>>>

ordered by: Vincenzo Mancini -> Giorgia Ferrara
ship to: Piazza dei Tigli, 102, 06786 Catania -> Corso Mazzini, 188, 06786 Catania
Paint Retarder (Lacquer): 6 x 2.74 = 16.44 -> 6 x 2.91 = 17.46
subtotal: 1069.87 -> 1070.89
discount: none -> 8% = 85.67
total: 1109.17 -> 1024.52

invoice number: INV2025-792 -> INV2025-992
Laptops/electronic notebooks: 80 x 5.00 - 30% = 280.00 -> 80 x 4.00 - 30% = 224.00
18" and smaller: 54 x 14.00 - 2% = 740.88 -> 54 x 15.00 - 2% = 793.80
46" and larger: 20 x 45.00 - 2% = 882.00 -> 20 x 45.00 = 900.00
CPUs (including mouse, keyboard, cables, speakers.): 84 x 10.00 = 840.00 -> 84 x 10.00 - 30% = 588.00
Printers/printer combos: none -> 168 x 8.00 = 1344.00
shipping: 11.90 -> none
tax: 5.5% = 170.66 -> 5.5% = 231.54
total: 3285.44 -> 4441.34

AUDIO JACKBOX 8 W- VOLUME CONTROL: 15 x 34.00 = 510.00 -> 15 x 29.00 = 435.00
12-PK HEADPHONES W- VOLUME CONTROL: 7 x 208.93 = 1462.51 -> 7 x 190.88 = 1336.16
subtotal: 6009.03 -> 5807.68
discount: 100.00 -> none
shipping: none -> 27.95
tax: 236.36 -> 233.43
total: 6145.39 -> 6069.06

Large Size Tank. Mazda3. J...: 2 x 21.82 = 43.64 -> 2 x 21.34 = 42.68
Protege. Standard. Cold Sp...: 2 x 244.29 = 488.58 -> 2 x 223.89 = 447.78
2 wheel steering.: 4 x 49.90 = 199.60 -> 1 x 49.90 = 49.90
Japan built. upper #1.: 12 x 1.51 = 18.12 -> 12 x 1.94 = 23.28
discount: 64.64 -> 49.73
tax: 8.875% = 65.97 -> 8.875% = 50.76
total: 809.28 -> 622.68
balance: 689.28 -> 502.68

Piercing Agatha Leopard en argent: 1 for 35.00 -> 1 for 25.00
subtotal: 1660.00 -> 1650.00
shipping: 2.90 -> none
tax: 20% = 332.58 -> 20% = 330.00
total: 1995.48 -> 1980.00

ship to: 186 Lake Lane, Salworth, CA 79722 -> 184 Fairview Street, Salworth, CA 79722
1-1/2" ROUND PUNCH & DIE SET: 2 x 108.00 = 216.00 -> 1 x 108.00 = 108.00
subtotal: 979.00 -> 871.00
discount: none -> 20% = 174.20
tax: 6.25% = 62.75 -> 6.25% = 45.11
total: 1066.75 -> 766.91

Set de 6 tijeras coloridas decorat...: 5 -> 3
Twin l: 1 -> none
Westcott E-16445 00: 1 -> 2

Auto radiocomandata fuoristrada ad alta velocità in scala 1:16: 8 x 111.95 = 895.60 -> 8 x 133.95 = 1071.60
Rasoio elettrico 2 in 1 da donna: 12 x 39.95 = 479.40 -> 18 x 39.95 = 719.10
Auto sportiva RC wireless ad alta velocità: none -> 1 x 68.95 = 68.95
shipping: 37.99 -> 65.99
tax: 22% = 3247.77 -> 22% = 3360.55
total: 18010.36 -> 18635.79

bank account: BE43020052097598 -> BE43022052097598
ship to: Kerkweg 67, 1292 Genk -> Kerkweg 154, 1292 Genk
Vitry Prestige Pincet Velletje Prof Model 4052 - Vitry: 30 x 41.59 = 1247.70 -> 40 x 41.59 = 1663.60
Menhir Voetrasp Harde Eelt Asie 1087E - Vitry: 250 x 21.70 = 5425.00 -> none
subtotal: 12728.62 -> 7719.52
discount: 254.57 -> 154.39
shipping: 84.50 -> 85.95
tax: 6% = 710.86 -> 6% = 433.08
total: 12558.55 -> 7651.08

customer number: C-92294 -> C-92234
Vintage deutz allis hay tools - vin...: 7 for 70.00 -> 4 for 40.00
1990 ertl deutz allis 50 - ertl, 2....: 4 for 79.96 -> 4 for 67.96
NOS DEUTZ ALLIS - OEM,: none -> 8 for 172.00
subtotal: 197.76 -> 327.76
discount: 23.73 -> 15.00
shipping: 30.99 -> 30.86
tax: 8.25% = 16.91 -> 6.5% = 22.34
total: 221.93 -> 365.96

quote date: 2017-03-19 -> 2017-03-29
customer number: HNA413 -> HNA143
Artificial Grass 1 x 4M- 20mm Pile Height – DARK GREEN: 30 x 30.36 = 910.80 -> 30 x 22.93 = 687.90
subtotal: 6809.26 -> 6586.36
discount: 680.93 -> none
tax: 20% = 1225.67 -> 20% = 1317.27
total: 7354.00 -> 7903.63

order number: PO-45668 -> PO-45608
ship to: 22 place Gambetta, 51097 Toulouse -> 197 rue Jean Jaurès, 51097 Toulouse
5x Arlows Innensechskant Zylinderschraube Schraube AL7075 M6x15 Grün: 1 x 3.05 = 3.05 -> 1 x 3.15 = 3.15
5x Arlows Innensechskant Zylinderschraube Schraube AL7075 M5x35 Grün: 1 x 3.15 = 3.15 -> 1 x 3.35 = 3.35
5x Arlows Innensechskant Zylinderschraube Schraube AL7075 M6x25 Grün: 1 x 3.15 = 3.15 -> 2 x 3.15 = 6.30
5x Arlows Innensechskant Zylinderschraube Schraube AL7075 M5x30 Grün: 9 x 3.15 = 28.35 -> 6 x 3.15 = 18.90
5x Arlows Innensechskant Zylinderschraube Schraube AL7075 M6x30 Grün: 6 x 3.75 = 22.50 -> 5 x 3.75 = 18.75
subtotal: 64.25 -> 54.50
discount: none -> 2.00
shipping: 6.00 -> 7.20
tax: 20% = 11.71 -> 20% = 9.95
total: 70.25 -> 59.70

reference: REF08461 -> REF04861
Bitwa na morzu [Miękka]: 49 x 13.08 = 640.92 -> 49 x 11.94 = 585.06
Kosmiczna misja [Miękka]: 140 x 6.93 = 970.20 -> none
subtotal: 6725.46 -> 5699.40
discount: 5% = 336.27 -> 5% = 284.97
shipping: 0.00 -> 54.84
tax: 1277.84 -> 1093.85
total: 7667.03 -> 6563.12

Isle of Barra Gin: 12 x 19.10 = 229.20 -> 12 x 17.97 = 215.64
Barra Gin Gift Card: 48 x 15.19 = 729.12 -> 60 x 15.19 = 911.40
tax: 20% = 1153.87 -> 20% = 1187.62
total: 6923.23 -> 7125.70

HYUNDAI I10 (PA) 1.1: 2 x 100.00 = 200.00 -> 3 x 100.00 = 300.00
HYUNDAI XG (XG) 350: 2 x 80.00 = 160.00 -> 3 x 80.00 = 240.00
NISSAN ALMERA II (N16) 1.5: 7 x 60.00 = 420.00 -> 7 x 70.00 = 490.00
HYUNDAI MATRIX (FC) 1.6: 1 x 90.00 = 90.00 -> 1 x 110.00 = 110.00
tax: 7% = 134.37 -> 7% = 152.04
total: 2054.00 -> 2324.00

<<<

◆ EXERCISE PROMPT
Repeat each record in full; every line must match exactly.

◆ SOLUTION
ordered by: Vincenzo Mancini -> Giorgia Ferrara
ship to: Piazza dei Tigli, 102, 06786 Catania -> Corso Mazzini, 188, 06786 Catania
Paint Retarder (Lacquer): 6 x 2.74 = 16.44 -> 6 x 2.91 = 17.46
subtotal: 1069.87 -> 1070.89
discount: none -> 8% = 85.67
total: 1109.17 -> 1024.52

invoice number: INV2025-792 -> INV2025-992
Laptops/electronic notebooks: 80 x 5.00 - 30% = 280.00 -> 80 x 4.00 - 30% = 224.00
18" and smaller: 54 x 14.00 - 2% = 740.88 -> 54 x 15.00 - 2% = 793.80
46" and larger: 20 x 45.00 - 2% = 882.00 -> 20 x 45.00 = 900.00
CPUs (including mouse, keyboard, cables, speakers.): 84 x 10.00 = 840.00 -> 84 x 10.00 - 30% = 588.00
Printers/printer combos: none -> 168 x 8.00 = 1344.00
shipping: 11.90 -> none
tax: 5.5% = 170.66 -> 5.5% = 231.54
total: 3285.44 -> 4441.34

AUDIO JACKBOX 8 W- VOLUME CONTROL: 15 x 34.00 = 510.00 -> 15 x 29.00 = 435.00
12-PK HEADPHONES W- VOLUME CONTROL: 7 x 208.93 = 1462.51 -> 7 x 190.88 = 1336.16
subtotal: 6009.03 -> 5807.68
discount: 100.00 -> none
shipping: none -> 27.95
tax: 236.36 -> 233.43
total: 6145.39 -> 6069.06

Large Size Tank. Mazda3. J...: 2 x 21.82 = 43.64 -> 2 x 21.34 = 42.68
Protege. Standard. Cold Sp...: 2 x 244.29 = 488.58 -> 2 x 223.89 = 447.78
2 wheel steering.: 4 x 49.90 = 199.60 -> 1 x 49.90 = 49.90
Japan built. upper #1.: 12 x 1.51 = 18.12 -> 12 x 1.94 = 23.28
discount: 64.64 -> 49.73
tax: 8.875% = 65.97 -> 8.875% = 50.76
total: 809.28 -> 622.68
balance: 689.28 -> 502.68

Piercing Agatha Leopard en argent: 1 for 35.00 -> 1 for 25.00
subtotal: 1660.00 -> 1650.00
shipping: 2.90 -> none
tax: 20% = 332.58 -> 20% = 330.00
total: 1995.48 -> 1980.00

ship to: 186 Lake Lane, Salworth, CA 79722 -> 184 Fairview Street, Salworth, CA 79722
1-1/2" ROUND PUNCH & DIE SET: 2 x 108.00 = 216.00 -> 1 x 108.00 = 108.00
subtotal: 979.00 -> 871.00
discount: none -> 20% = 174.20
tax: 6.25% = 62.75 -> 6.25% = 45.11
total: 1066.75 -> 766.91

Set de 6 tijeras coloridas decorat...: 5 -> 3
Twin l: 1 -> none
Westcott E-16445 00: 1 -> 2

Auto radiocomandata fuoristrada ad alta velocità in scala 1:16: 8 x 111.95 = 895.60 -> 8 x 133.95 = 1071.60
Rasoio elettrico 2 in 1 da donna: 12 x 39.95 = 479.40 -> 18 x 39.95 = 719.10
Auto sportiva RC wireless ad alta velocità: none -> 1 x 68.95 = 68.95
shipping: 37.99 -> 65.99
tax: 22% = 3247.77 -> 22% = 3360.55
total: 18010.36 -> 18635.79

bank account: BE43020052097598 -> BE43022052097598
ship to: Kerkweg 67, 1292 Genk -> Kerkweg 154, 1292 Genk
Vitry Prestige Pincet Velletje Prof Model 4052 - Vitry: 30 x 41.59 = 1247.70 -> 40 x 41.59 = 1663.60
Menhir Voetrasp Harde Eelt Asie 1087E - Vitry: 250 x 21.70 = 5425.00 -> none
subtotal: 12728.62 -> 7719.52
discount: 254.57 -> 154.39
shipping: 84.50 -> 85.95
tax: 6% = 710.86 -> 6% = 433.08
total: 12558.55 -> 7651.08

customer number: C-92294 -> C-92234
Vintage deutz allis hay tools - vin...: 7 for 70.00 -> 4 for 40.00
1990 ertl deutz allis 50 - ertl, 2....: 4 for 79.96 -> 4 for 67.96
NOS DEUTZ ALLIS - OEM,: none -> 8 for 172.00
subtotal: 197.76 -> 327.76
discount: 23.73 -> 15.00
shipping: 30.99 -> 30.86
tax: 8.25% = 16.91 -> 6.5% = 22.34
total: 221.93 -> 365.96

quote date: 2017-03-19 -> 2017-03-29
customer number: HNA413 -> HNA143
Artificial Grass 1 x 4M- 20mm Pile Height – DARK GREEN: 30 x 30.36 = 910.80 -> 30 x 22.93 = 687.90
subtotal: 6809.26 -> 6586.36
discount: 680.93 -> none
tax: 20% = 1225.67 -> 20% = 1317.27
total: 7354.00 -> 7903.63

order number: PO-45668 -> PO-45608
ship to: 22 place Gambetta, 51097 Toulouse -> 197 rue Jean Jaurès, 51097 Toulouse
5x Arlows Innensechskant Zylinderschraube Schraube AL7075 M6x15 Grün: 1 x 3.05 = 3.05 -> 1 x 3.15 = 3.15
5x Arlows Innensechskant Zylinderschraube Schraube AL7075 M5x35 Grün: 1 x 3.15 = 3.15 -> 1 x 3.35 = 3.35
5x Arlows Innensechskant Zylinderschraube Schraube AL7075 M6x25 Grün: 1 x 3.15 = 3.15 -> 2 x 3.15 = 6.30
5x Arlows Innensechskant Zylinderschraube Schraube AL7075 M5x30 Grün: 9 x 3.15 = 28.35 -> 6 x 3.15 = 18.90
5x Arlows Innensechskant Zylinderschraube Schraube AL7075 M6x30 Grün: 6 x 3.75 = 22.50 -> 5 x 3.75 = 18.75
subtotal: 64.25 -> 54.50
discount: none -> 2.00
shipping: 6.00 -> 7.20
tax: 20% = 11.71 -> 20% = 9.95
total: 70.25 -> 59.70

reference: REF08461 -> REF04861
Bitwa na morzu [Miękka]: 49 x 13.08 = 640.92 -> 49 x 11.94 = 585.06
Kosmiczna misja [Miękka]: 140 x 6.93 = 970.20 -> none
subtotal: 6725.46 -> 5699.40
discount: 5% = 336.27 -> 5% = 284.97
shipping: 0.00 -> 54.84
tax: 1277.84 -> 1093.85
total: 7667.03 -> 6563.12

Isle of Barra Gin: 12 x 19.10 = 229.20 -> 12 x 17.97 = 215.64
Barra Gin Gift Card: 48 x 15.19 = 729.12 -> 60 x 15.19 = 911.40
tax: 20% = 1153.87 -> 20% = 1187.62
total: 6923.23 -> 7125.70

HYUNDAI I10 (PA) 1.1: 2 x 100.00 = 200.00 -> 3 x 100.00 = 300.00
HYUNDAI XG (XG) 350: 2 x 80.00 = 160.00 -> 3 x 80.00 = 240.00
NISSAN ALMERA II (N16) 1.5: 7 x 60.00 = 420.00 -> 7 x 70.00 = 490.00
HYUNDAI MATRIX (FC) 1.6: 1 x 90.00 = 90.00 -> 1 x 110.00 = 110.00
tax: 7% = 134.37 -> 7% = 152.04
total: 2054.00 -> 2324.00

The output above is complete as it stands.